Instructions to follow: Search the records for the string "textGerman". Copy each line where it occurs.

Data for review:

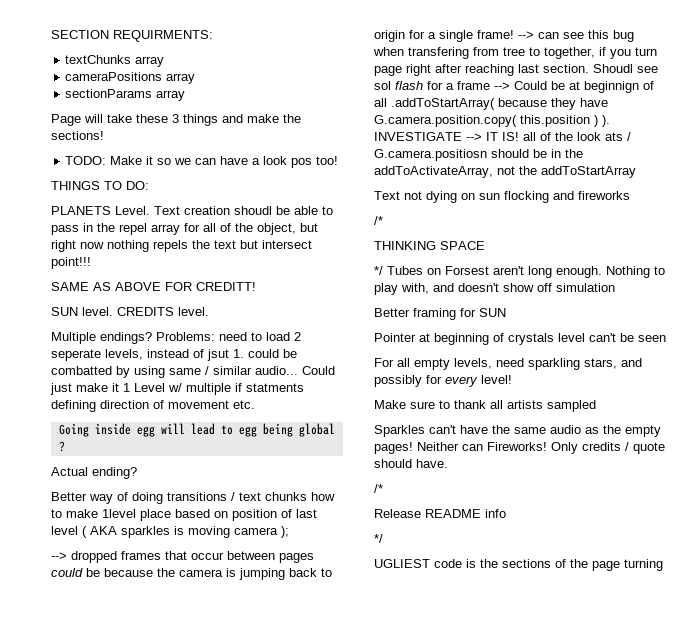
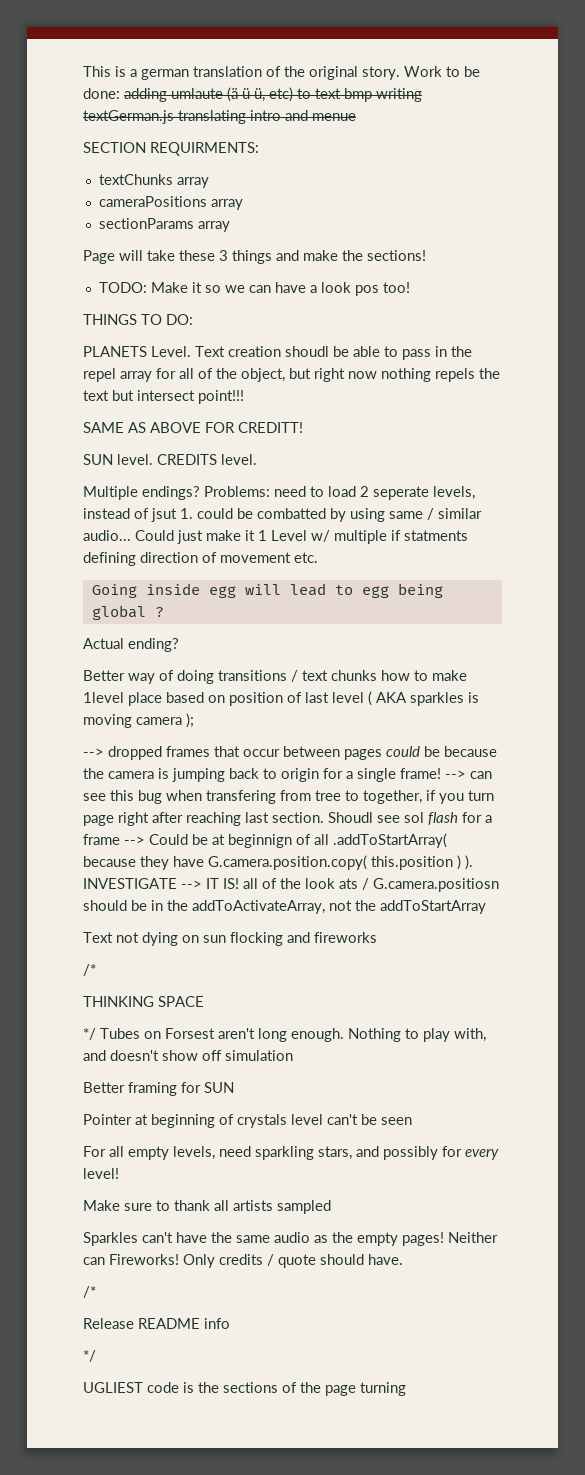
+ This is a german translation of the original story. Work to be done: adding umlaute (ä ü ü, etc) to text bmp writing textGerman.js translating intro and menue

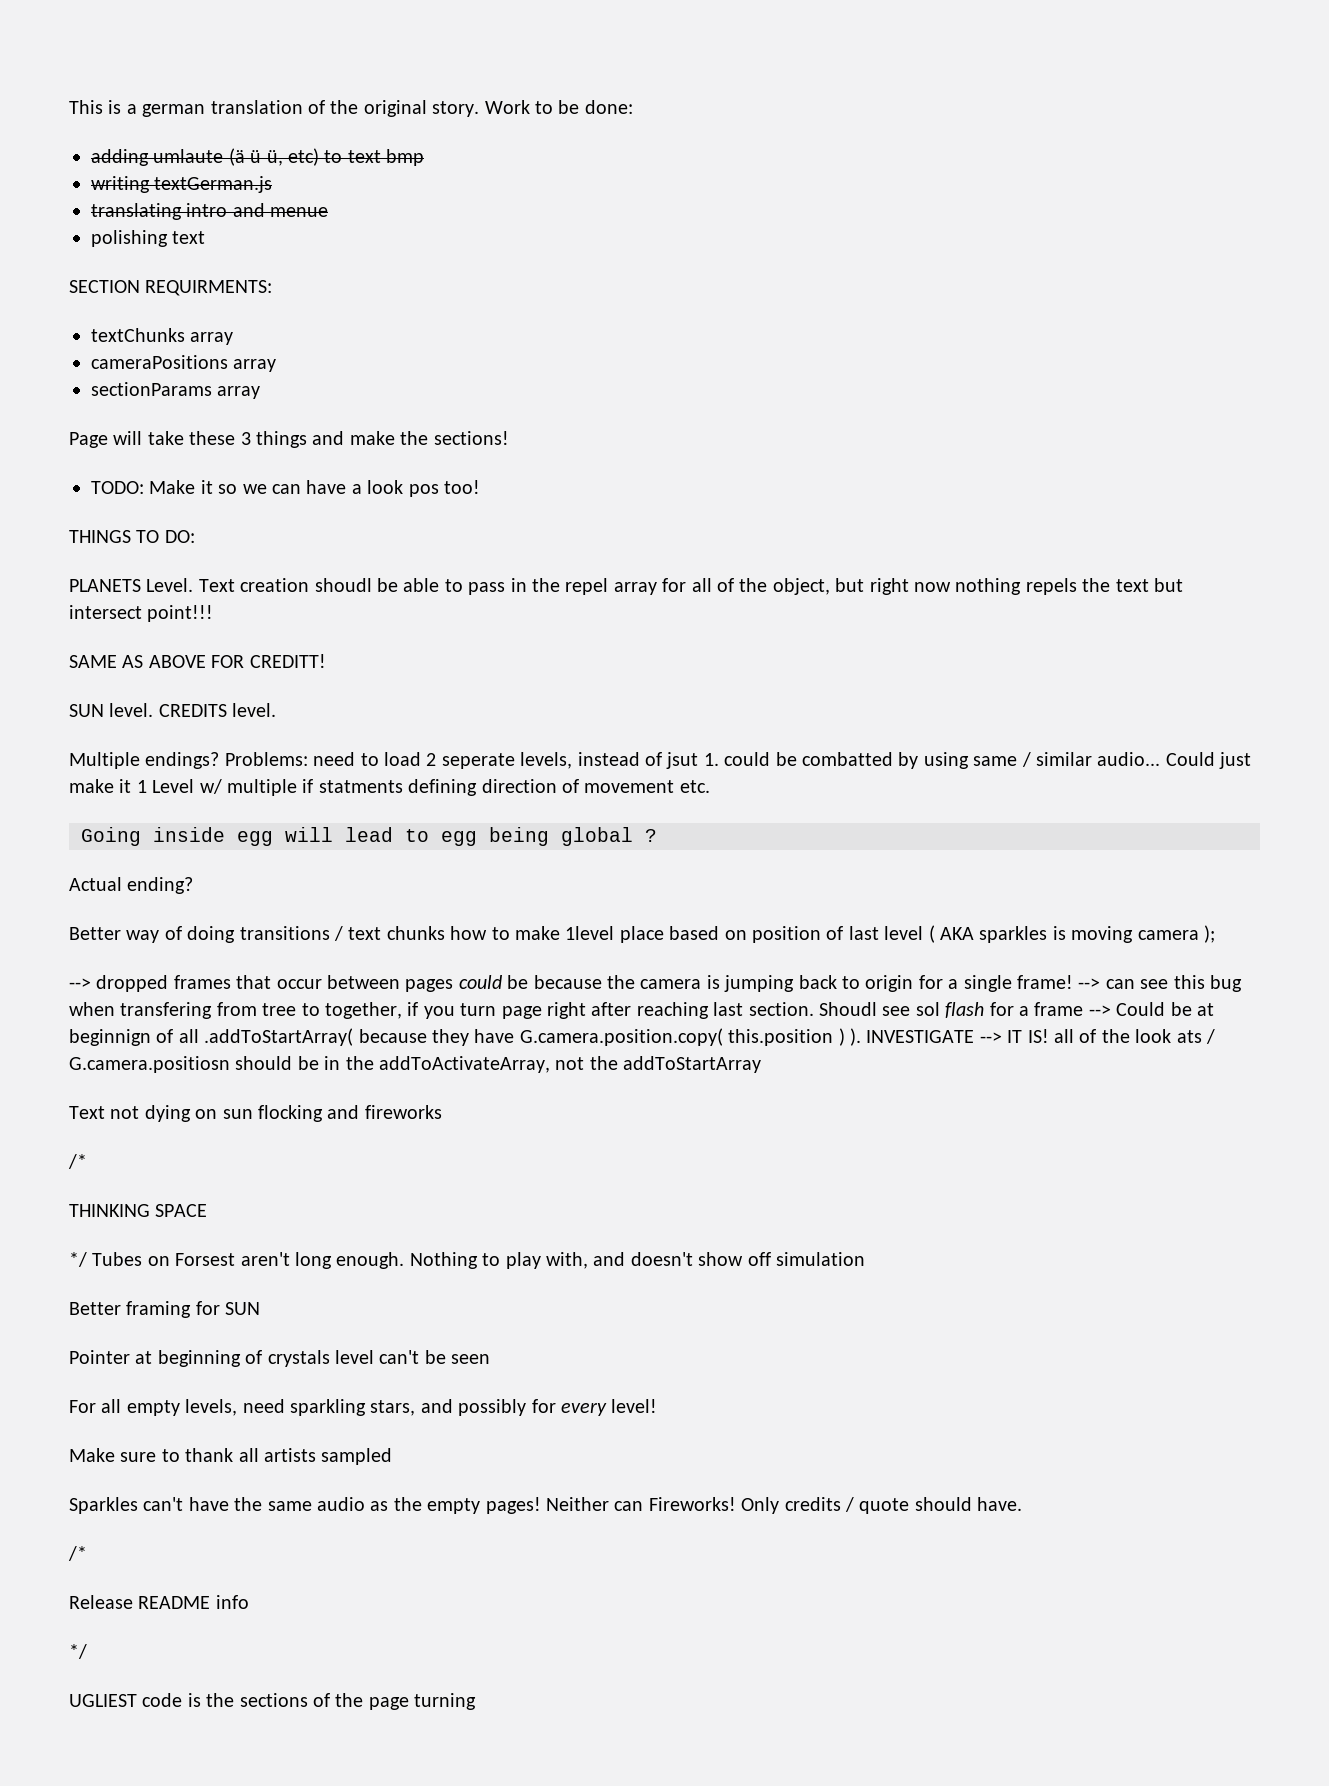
- Work to be done: adding umlaute (ä ü ü, etc) to text bmp writing textGerman.js translating intro and menue
+ Work to be done:
+ adding umlaute (ä ü ü, etc) to text bmp
+ writing textGerman.js
+ translating intro and menue
+ polishing text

Task response:
+ This is a german translation of the original story. Work to be done: adding umlaute (ä ü ü, etc) to text bmp writing textGerman.js translating intro and menue
- Work to be done: adding umlaute (ä ü ü, etc) to text bmp writing textGerman.js translating intro and menue
+ writing textGerman.js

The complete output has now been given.